Across the data, every line with the word "align" counts once; state the total alone.

[Start of section]

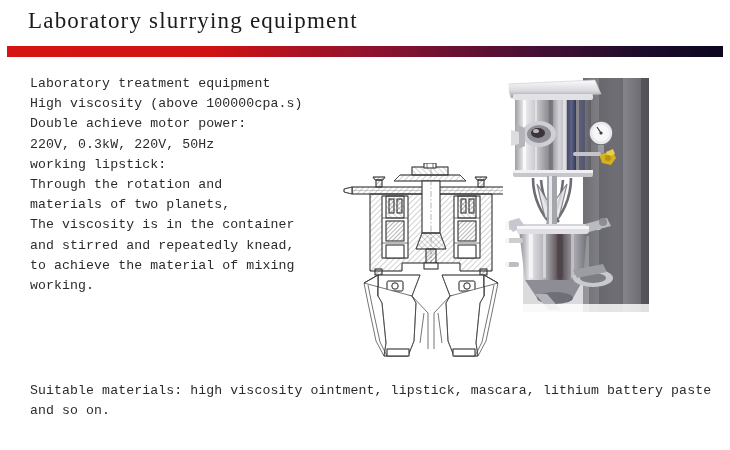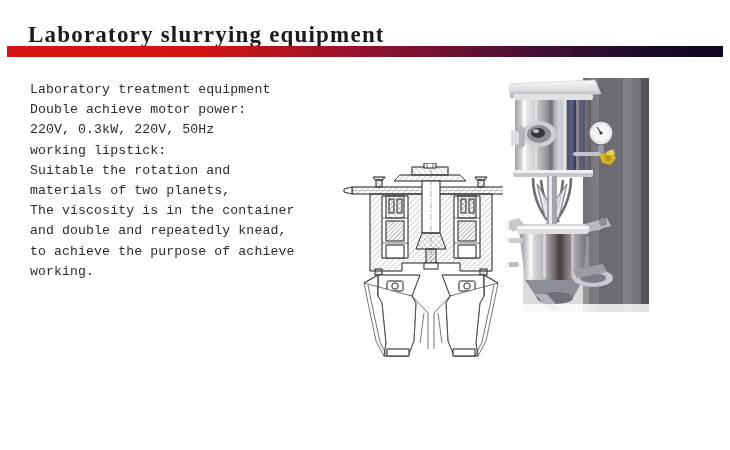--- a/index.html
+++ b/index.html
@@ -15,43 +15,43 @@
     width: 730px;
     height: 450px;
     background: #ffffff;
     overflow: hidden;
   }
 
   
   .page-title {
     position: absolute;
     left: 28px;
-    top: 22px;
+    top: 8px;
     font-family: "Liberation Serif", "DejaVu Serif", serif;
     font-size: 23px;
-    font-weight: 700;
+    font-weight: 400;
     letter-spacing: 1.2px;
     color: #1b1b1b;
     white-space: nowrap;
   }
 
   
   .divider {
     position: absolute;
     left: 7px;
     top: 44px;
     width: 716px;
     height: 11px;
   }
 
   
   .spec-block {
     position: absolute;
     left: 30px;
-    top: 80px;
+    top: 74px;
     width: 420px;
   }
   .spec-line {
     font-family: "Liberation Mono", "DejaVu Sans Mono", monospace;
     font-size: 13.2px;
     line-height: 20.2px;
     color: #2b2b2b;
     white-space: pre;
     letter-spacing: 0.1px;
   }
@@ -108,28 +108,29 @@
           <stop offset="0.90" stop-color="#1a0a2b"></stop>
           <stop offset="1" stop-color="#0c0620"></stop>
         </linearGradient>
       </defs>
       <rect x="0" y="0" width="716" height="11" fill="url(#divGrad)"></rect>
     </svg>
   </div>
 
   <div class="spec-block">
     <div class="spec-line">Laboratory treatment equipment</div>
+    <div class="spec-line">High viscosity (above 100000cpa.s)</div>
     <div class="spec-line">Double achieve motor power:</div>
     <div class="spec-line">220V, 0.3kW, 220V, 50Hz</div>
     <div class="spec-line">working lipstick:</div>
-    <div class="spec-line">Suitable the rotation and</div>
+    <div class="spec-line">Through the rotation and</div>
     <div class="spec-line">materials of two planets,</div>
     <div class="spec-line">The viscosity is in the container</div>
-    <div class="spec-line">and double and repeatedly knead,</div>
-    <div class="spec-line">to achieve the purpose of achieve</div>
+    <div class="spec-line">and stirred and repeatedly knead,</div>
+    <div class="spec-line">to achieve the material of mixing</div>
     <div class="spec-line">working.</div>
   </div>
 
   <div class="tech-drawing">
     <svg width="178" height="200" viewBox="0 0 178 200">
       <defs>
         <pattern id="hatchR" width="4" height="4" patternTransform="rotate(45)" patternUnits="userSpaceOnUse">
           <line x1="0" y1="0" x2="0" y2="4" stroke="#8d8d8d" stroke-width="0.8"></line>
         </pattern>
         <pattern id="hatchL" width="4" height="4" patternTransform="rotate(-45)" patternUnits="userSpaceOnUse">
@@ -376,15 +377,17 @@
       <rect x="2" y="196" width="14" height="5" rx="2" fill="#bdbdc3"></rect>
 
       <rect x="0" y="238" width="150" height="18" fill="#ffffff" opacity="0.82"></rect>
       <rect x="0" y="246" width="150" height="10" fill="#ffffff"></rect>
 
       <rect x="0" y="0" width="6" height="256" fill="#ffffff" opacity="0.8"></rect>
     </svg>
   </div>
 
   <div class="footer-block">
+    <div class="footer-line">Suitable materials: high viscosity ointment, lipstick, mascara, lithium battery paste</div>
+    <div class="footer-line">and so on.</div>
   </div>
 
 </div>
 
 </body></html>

[End of section]
[Start of section]

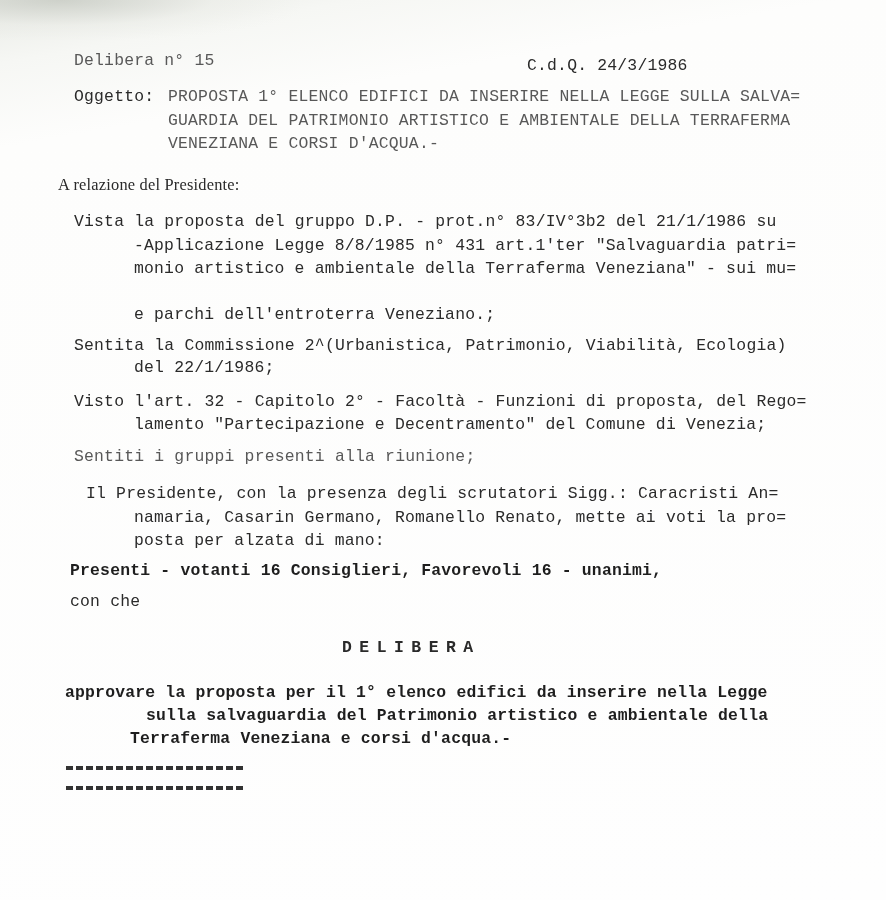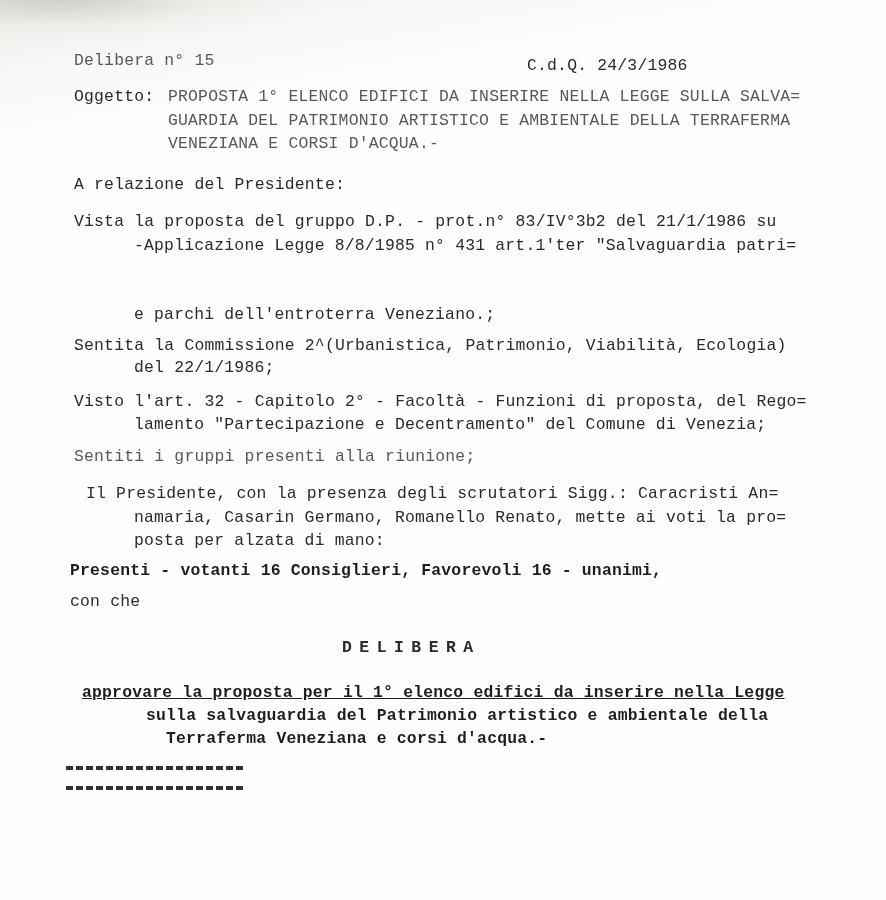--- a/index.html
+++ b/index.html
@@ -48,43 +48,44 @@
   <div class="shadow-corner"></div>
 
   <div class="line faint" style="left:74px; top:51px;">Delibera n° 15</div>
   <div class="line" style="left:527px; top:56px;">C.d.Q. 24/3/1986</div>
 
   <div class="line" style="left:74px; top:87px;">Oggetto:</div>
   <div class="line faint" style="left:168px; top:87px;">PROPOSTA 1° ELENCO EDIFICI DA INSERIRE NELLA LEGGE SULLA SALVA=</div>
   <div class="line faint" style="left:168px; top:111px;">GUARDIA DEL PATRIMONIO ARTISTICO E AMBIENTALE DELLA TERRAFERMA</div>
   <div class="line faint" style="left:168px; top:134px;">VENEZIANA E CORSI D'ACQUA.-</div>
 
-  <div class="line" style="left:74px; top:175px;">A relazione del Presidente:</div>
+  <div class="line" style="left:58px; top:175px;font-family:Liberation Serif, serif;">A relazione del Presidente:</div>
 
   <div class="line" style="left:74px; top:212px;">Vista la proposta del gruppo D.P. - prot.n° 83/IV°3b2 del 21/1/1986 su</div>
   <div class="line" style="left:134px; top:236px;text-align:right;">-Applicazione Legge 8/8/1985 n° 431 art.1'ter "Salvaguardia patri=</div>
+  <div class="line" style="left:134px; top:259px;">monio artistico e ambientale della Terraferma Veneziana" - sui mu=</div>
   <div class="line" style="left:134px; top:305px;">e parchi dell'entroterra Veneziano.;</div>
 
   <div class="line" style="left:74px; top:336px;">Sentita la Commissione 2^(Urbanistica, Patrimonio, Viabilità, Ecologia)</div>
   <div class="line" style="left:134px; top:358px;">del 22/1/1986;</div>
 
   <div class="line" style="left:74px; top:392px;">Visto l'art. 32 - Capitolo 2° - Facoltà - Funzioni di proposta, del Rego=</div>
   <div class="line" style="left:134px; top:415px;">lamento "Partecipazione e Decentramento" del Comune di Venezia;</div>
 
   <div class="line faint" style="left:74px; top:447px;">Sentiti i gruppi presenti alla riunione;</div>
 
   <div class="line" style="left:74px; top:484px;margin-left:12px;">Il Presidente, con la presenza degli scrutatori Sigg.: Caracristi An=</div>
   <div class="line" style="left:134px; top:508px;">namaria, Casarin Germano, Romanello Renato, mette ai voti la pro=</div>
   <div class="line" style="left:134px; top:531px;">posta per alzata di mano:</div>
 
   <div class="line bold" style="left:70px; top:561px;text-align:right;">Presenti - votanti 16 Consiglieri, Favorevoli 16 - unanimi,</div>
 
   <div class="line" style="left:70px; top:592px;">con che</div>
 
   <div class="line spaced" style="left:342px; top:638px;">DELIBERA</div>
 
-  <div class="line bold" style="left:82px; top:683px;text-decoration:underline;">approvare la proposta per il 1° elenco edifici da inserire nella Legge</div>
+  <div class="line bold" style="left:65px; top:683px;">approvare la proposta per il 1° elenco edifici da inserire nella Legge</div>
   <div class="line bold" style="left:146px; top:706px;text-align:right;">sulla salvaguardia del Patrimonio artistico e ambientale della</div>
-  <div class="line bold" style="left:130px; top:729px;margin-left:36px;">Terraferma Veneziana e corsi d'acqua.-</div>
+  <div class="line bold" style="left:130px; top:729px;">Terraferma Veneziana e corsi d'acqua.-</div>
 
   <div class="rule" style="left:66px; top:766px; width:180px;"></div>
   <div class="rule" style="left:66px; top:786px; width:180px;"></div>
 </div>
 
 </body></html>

[End of section]

**Result of the exercise**
3